Generally, a warehouse design process contains:

·Choosing business process for modelling.

·Choosing the fundamental unit of data to be represented.

·Choosing the dimensions for the data representation.

·Choosing various measures for fact table.

Layered Architecture of a Data Warehouse

The architecture of a data Warehouse can be based on many approaches. One of the most commonly used approaches for designing a warehouse is the layered architecture. It divides the warehouse into three interrelated layers (as shown on ). The figure  shows the three-tier architecture of data warehouse. The figure clearly discriminates the bottom tier, the middle tier and the top tier of the warehouse design.

The lowest portion of the architecture consists of operational database and other external sources for extracting data. This data is cleaned, integrated, and consolidated to form a good shape. Once this is done, the data is passed to the next stage, to the bottom tier in the architecture.

In this model of data warehouse the bottom tier is mostly a relation database system. The bottom tier extracts data from data sources and places it in the data warehouse. Application program interfaces known as gateways, such as Open Database Connectivity (ODBC) are used for the retrieval of data form data sources, such as operational databases. The gateway facilitates generation of Structured Query Language (SQL) codes for the data from the database management system.
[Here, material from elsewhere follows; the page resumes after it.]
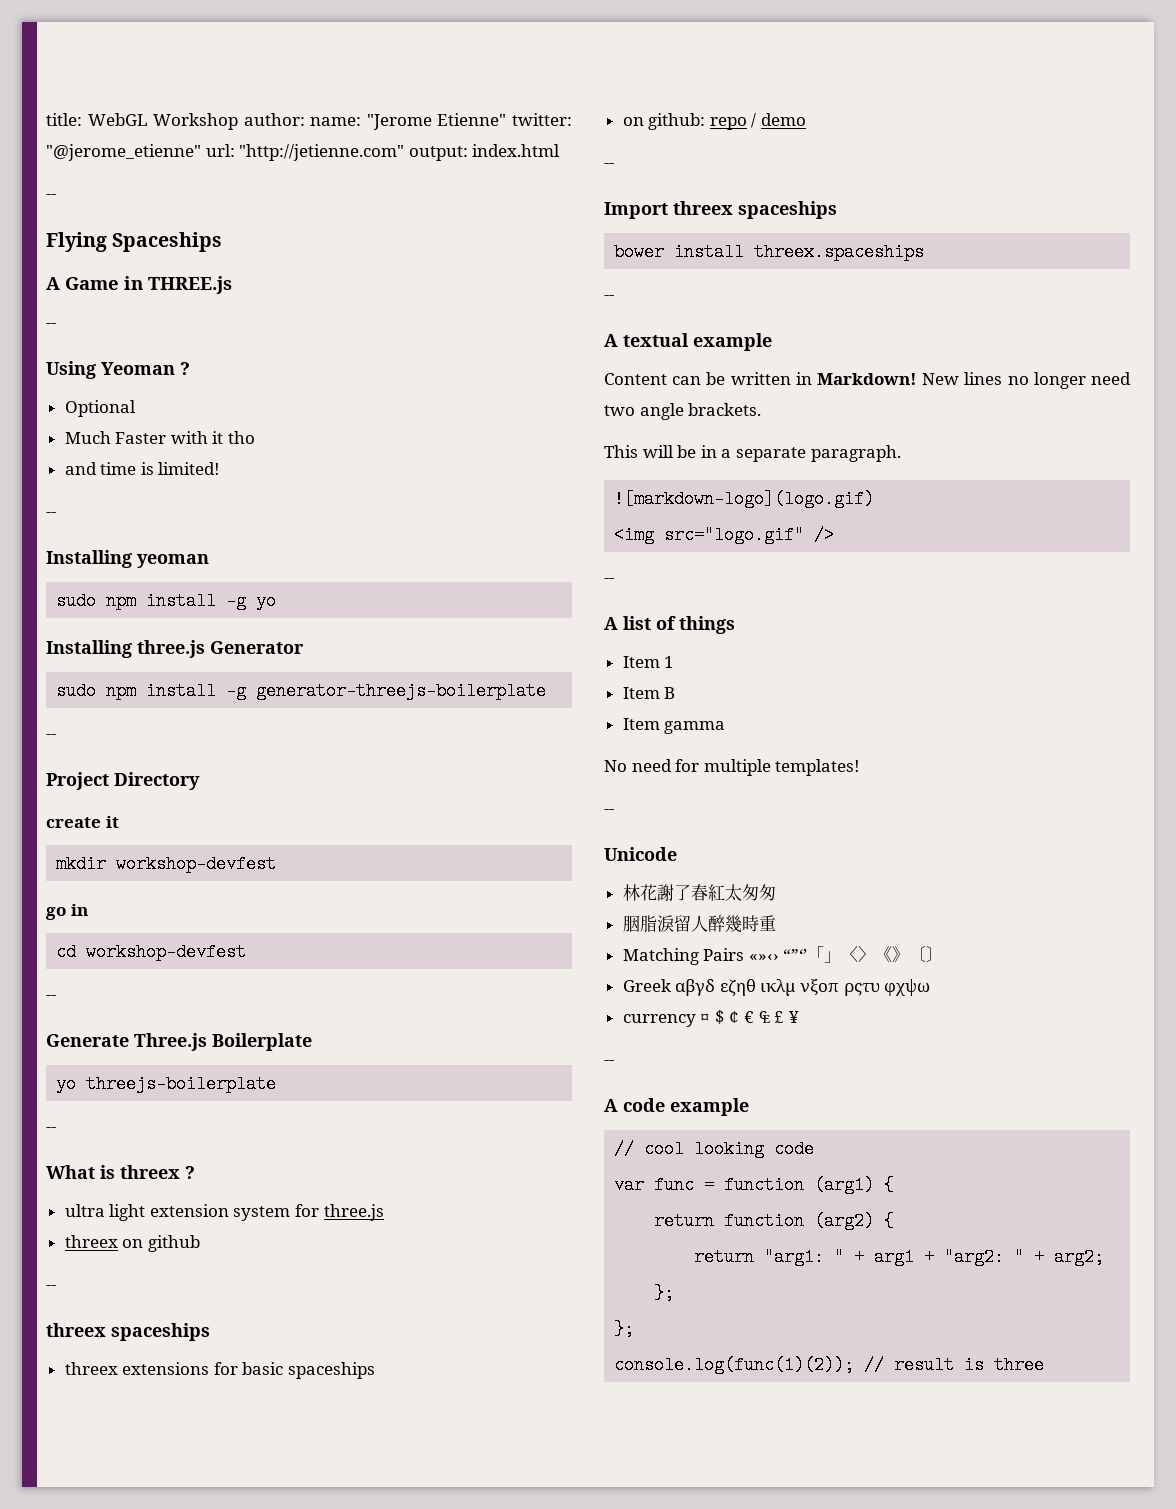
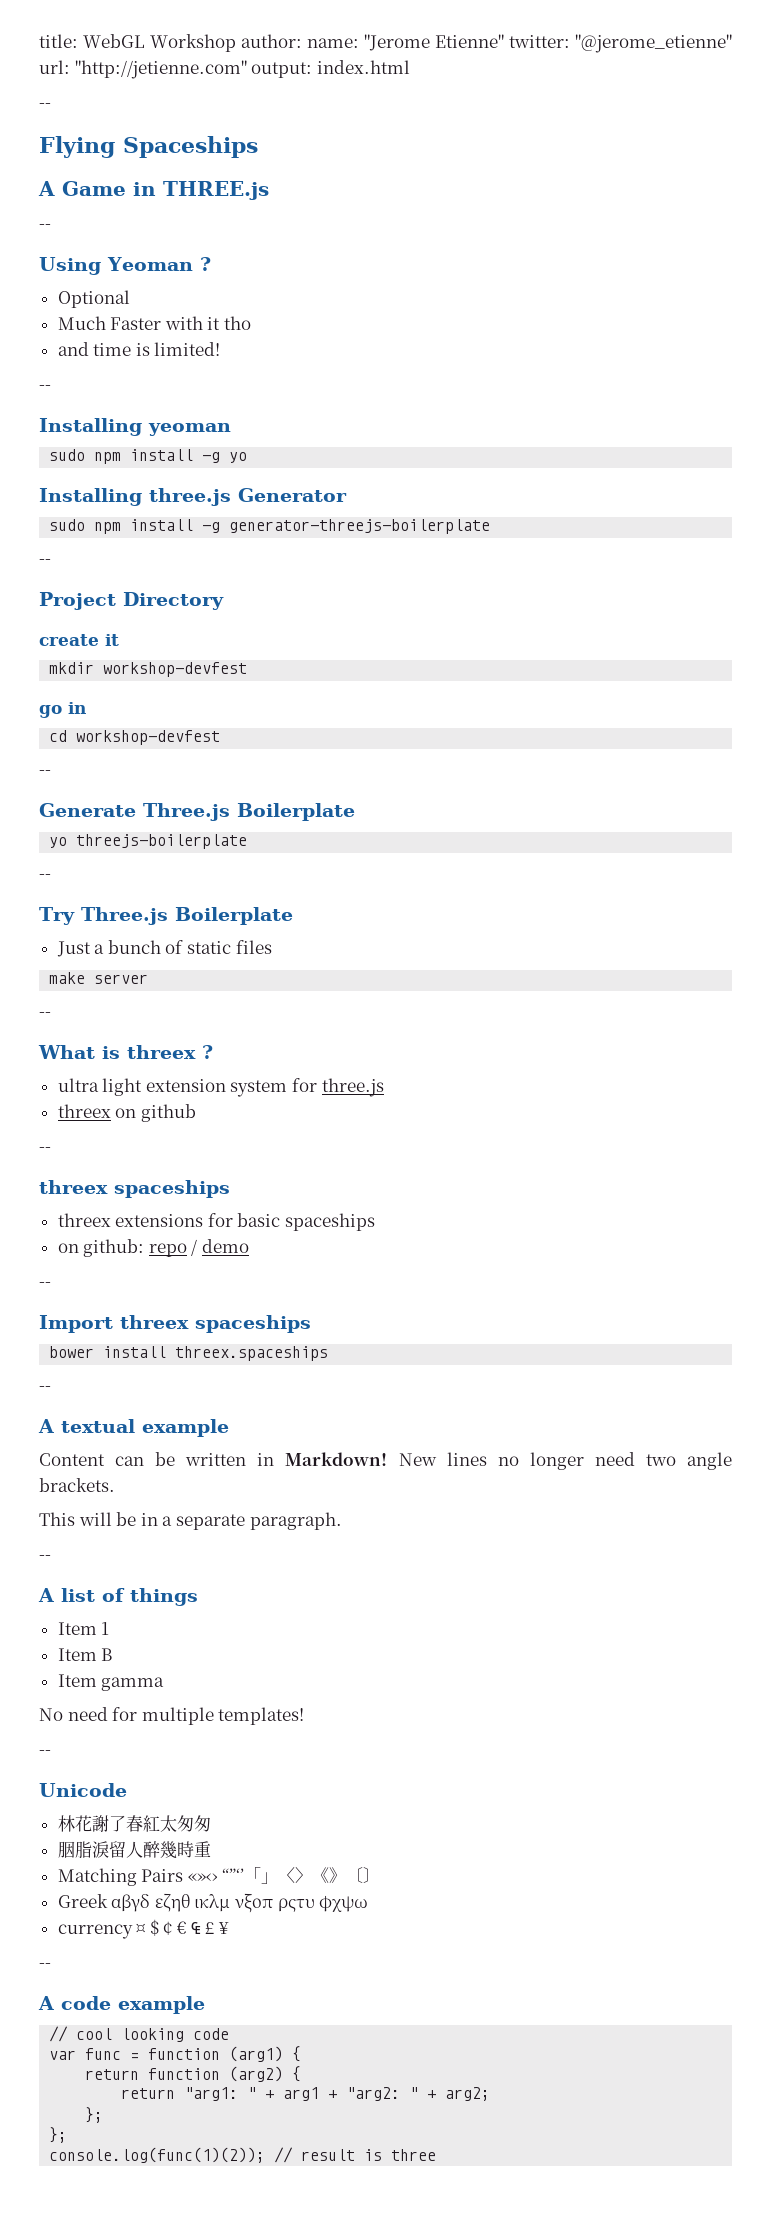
(56, 1129) none -> [39,907,293,925] [56,940,272,957] [49,972,149,984] [39,1012,51,1017] // Try Three.js Boilerplate // Just a bunch of static files // make server // --
[614,490,875,508] [614,526,835,544] // ![markdown-logo](logo.gif) // <img src="logo.gif" /> -> (342, 1521) none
The commonly used gateways are ODBC, Open Linking and Embedding for Data Bases (OLE-DB), Java Database Connectivity (JDBC).

The middle tier of consists of OLAP servers. These servers can be implemented in the form of Relational OALP servers or in the form of Multidimensional OLAP servers. Both these approaches can be explained as:

·ROLAP model is extended relational database, which maps the operations on multidimensional data to standard relation operations.

·MOLAP model directly implements multidimensional data and operations.

The third tier of this architecture contains queering tools, analysis tools and data mining tools.

Figure 2.3-1 Architecture of a Data Warehouse


2.4 Data WarehouseComponents Based Architecture

Data Warehouse Components Based Architecture

The data warehouse design based on components is a collection of various components, such as the design component and the data acquisition components. The design component of the data warehouse architecture enables you to design the database for the warehouse. It collects the data from various sources and stores it in the database of the data warehouse.

The Design Component

The design component of the data warehouse architecture enables you to design the database for the warehouse. The data warehouse designers and data warehouse administrators are design component for designing data to be stored in the database of the data warehouse. The data warehouse databases design depends on the size and the complexity of data. The designers use parallel database software and the parallel hardware in case of extremely large and complex databases. De-normalized database designs may be involved, they are known as star schemas.

The Data Manager Component

The data manager is responsible for managing and providing access to data stored in the data warehouse. The various components of data warehouse use data manager component for creating, managing, and accessing data stored in data warehouse. The managers for data can be classified into two types:

·Relational Database Management System (RDBMS)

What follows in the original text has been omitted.